Fact Of The Matter
You know the scenario. You phone someone to check if all is good and they unload for a full 30 minutes and never once ask how you are. Or the moment when you realise someone in your life is mostly take and no give; who constantly asks favours of you but when you’re in a fix they are conveniently busy.
What is it with people being selfish? The coronavirus has not only decimated populations and placed lives on anxious hold but it has also been a test of character, a test many are failing. People have unlawful house parties. Covert hair salons are in operation. Wanton youths are planning secret raves for Paddy’s Weekend, people are not wearing masks in the supermarket, and the false prophets are declaring the whole shebang a global conspiracy, Covid-19 no more than a bad flu.
My psychologist friend defines selfishness as two-sided. “Being concerned excessively or exclusively with oneself,” he tells me over a socially-distant phone call, “and having no regard for the feelings or needs of others.” But he argues that it is to some extent natural to be selfish. We are, after all, at the centre of our own worlds. A certain amount of selfishness can be healthy, in reminding us to take care of ourselves so as we can take care of others. Even selfless caring is selfish if done to make you feel good about yourself, which is no bad thing.
The philosopher Thomas Hobbes argued way back that self-interest was the “most fundamental human motivation”. However, acting out of self-interest is not necessarily the only thing on our minds. History — indeed, the pandemic — has shown that human behaviour can be motivated as much by altruism and moral considerations. So, at what point does healthy self-care and the right amount of self-love become selfishness?
Seemingly, it is all down to ‘emotional intelligence’ and empathy. Some have little or no such intelligence. My psychologist friend says: “One symptom of low emotional intelligence is the tendency to be self-absorbed or exclusively concerned with one’s own thinking, feeling, needing and wanting, instead of the thoughts, feelings, needs and wants of others.”
Infuriating as selfish people’s behaviour may be, there is the argument that perhaps those of us who know better — in short, those of us with emotional intelligence — should take a compassionate view of why some people behave in such a way.

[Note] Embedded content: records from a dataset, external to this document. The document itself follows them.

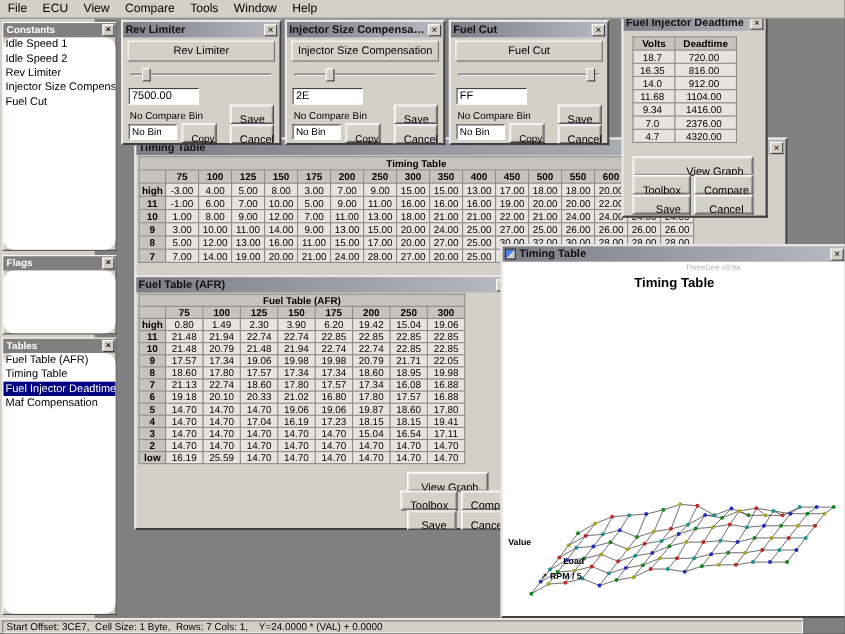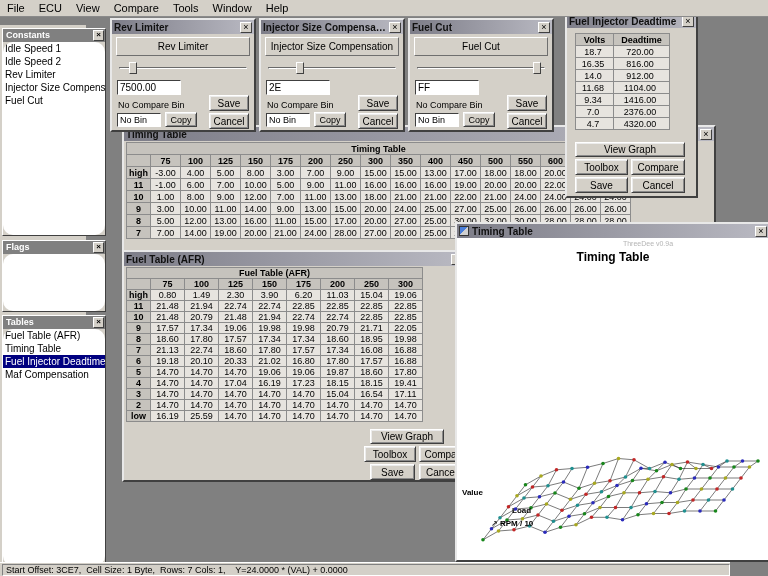--- a/index.html
+++ b/index.html
@@ -13,21 +13,21 @@
   .menu-item { font-size:11px; color:#000; padding:1px 7px; white-space:nowrap; }
 
   
   .statusbar { position:absolute; bottom:0; left:0; width:730px; height:14px; background:#d4d0c8;
                border-top:1px solid #fff; display:flex; align-items:center; z-index:60; }
   .status-well { margin-left:2px; width:763px; height:12px; border:1px solid;
                  border-color:#808080 #ffffff #ffffff #808080; font-size:9px; line-height:10px;
                  padding-left:3px; white-space:pre; overflow:hidden; color:#000; }
 
   
-  .sidebar { position:absolute; top:25px; left:0; width:86px; bottom:14px; background:#d4d0c8; z-index:40; }
+  .sidebar { position:absolute; top:17px; left:0; width:86px; bottom:14px; background:#d4d0c8; z-index:40; }
   .panel { position:absolute; left:2px; width:104px; background:#d4d0c8; border:1px solid;
            border-color:#ffffff #404040 #404040 #ffffff; }
   .panel-title { height:13px; background:#808080; color:#fff; font-size:9px; font-weight:bold;
                  line-height:13px; padding-left:3px; position:relative; }
   .panel-close { position:absolute; right:1px; top:1px; width:11px; height:11px; background:#d4d0c8;
                  border:1px solid; border-color:#fff #404040 #404040 #fff; color:#000;
                  font-size:8px; line-height:8px; text-align:center; }
   .panel-body { position:absolute; top:13px; left:0; right:0; bottom:0; background:#fff; overflow:hidden;border-radius:10px; }
   .list-item { font-size:10px; line-height:13px; padding-left:2px; white-space:nowrap; overflow:hidden; color:#000; }
   .list-item.selected { background:#000080; color:#fff; }
@@ -41,21 +41,21 @@
                 overflow:hidden; text-overflow:ellipsis; }
   .close-btn { flex:0 0 auto; width:12px; height:11px; background:#d4d0c8; border:1px solid;
                border-color:#fff #404040 #404040 #fff; font-size:9px; line-height:8px;
                text-align:center; color:#000; }
   .win-icon { flex:0 0 auto; width:10px; height:10px; margin-right:3px;
               background:linear-gradient(135deg,#4a7edb 50%,#d0d0d0 50%); border:1px solid #333; }
   .win-body { position:absolute; top:14px; left:0; right:0; bottom:0; }
 
   .btn { background:#d4d0c8; border:1px solid; border-color:#fff #404040 #404040 #fff;
          box-shadow: inset 1px 1px 0 #ececec, inset -1px -1px 0 #8a8a8a;
-         font-size:10px; font-family:inherit; color:#000; text-align:center; padding:0; }
+         font-size:10px; font-family:inherit; color:#000; text-align:right; padding:8px; }
   .sunken { background:#fff; border:1px solid; border-color:#404040 #fff #fff #404040; }
 
   
   .const-label { position:absolute; left:4px; right:4px; top:3px; height:19px; border:1px solid;
                  border-color:#fff #6f6f6f #6f6f6f #fff; text-align:center; font-size:10px;
                  line-height:17px; white-space:nowrap; overflow:hidden; }
   .slider { position:absolute; left:7px; right:7px; top:27px; height:14px; }
   .slider .track { position:absolute; left:0; right:0; top:6px; height:2px; background:#9a9a9a;
                    border:1px solid; border-color:#6a6a6a #fff #fff #6a6a6a; }
   .slider .thumb { position:absolute; top:1px; width:8px; height:12px; background:#d4d0c8;
@@ -400,21 +400,21 @@
                 <th>250</th>
                 <th>300</th>
               </tr>
               <tr>
                 <th class="rowh">high</th>
                 <td>0.80</td>
                 <td>1.49</td>
                 <td>2.30</td>
                 <td>3.90</td>
                 <td>6.20</td>
-                <td>11.03</td>
+                <td>19.42</td>
                 <td>15.04</td>
                 <td>19.06</td>
               </tr>
               <tr>
                 <th class="rowh">11</th>
                 <td>21.48</td>
                 <td>21.94</td>
                 <td>22.74</td>
                 <td>22.74</td>
                 <td>22.85</td>
@@ -667,21 +667,21 @@
           <circle cx="208" cy="74.25" r="1.8" fill="#2b2bbb"></circle>
           <circle cx="223.5" cy="80.5" r="1.8" fill="#18861b"></circle>
           <circle cx="239" cy="80.5" r="1.8" fill="#a8a820"></circle>
           <circle cx="254.5" cy="80.5" r="1.8" fill="#c22727"></circle>
           <circle cx="270" cy="73" r="1.8" fill="#1f8f8f"></circle>
           <circle cx="285.5" cy="73" r="1.8" fill="#2b2bbb"></circle>
           <circle cx="301" cy="73" r="1.8" fill="#18861b"></circle>
         </svg>
       <div class="axis-label axis-value">Value</div>
       <div class="axis-label axis-load">Load</div>
-      <div class="axis-label axis-rpm"><span class="axis-arrow">↗ </span><span>RPM / 10</span></div>
+      <div class="axis-label axis-rpm"><span class="axis-arrow">↗ </span><span>RPM / 5</span></div>
     </div>
   </div>
 
   <div class="window" style="left:565px;top:12px;width:133px;height:186px;z-index:30">
     <div class="titlebar">
       <span class="title-text">Fuel Injector Deadtime</span>
       <span class="close-btn">×</span>
     </div>
     <div class="win-body">
       <div class="dt-wrap">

My friend John Campbell once said to me: “Never judge a man coming through the door until you know what kind of day he has had.”
Psychology suggests that people who are ‘selfish’ tend to have been raised in environments in which their feelings, thoughts and needs were not recognised or valued. We don’t all get the same breaks in life or the same care and attention. All of which likely explains why the flaunting of the pandemic guidelines — and subsequently cases of Covid-19 — largely take place the other side of the railway tracks where the social and economic dynamic is below par.
Dostoyevsky wrote: “The world says: ‘You have needs — satisfy them. You have as much right as the rich and the mighty. Don’t hesitate to satisfy your needs; indeed, expand your needs and demand more.’ This is the worldly doctrine of today. And they believe that this is freedom…”
But is knowing that such people just don’t know any better an argument for cutting them some slack? An argument for lifting some of the Level 5 restrictions? Are old people being selfish about the care-free needs of young people wishing to congregate on the street corner? Go to a match? And are the young being selfish in their argument to keep the oldies cocooned and let the rest of the world get on with it?
If truth be told most of us probably fall somewhere on a sliding scale of selfless to selfish moments, depending on what time of day it is and what that bastard of a rogue microbe is up to.
“To be happy,” wrote Albert Camus, “we must not be too concerned with others”, while Nietzsche contended that “most people are far too occupied with themselves to be malicious”.
I wonder, though, where does one ‘right’ end, say, the right not to wear masks, and the right of everyone else to good health begin? At what point does my right not to get infected outweigh the right of another to pursue their life come what may?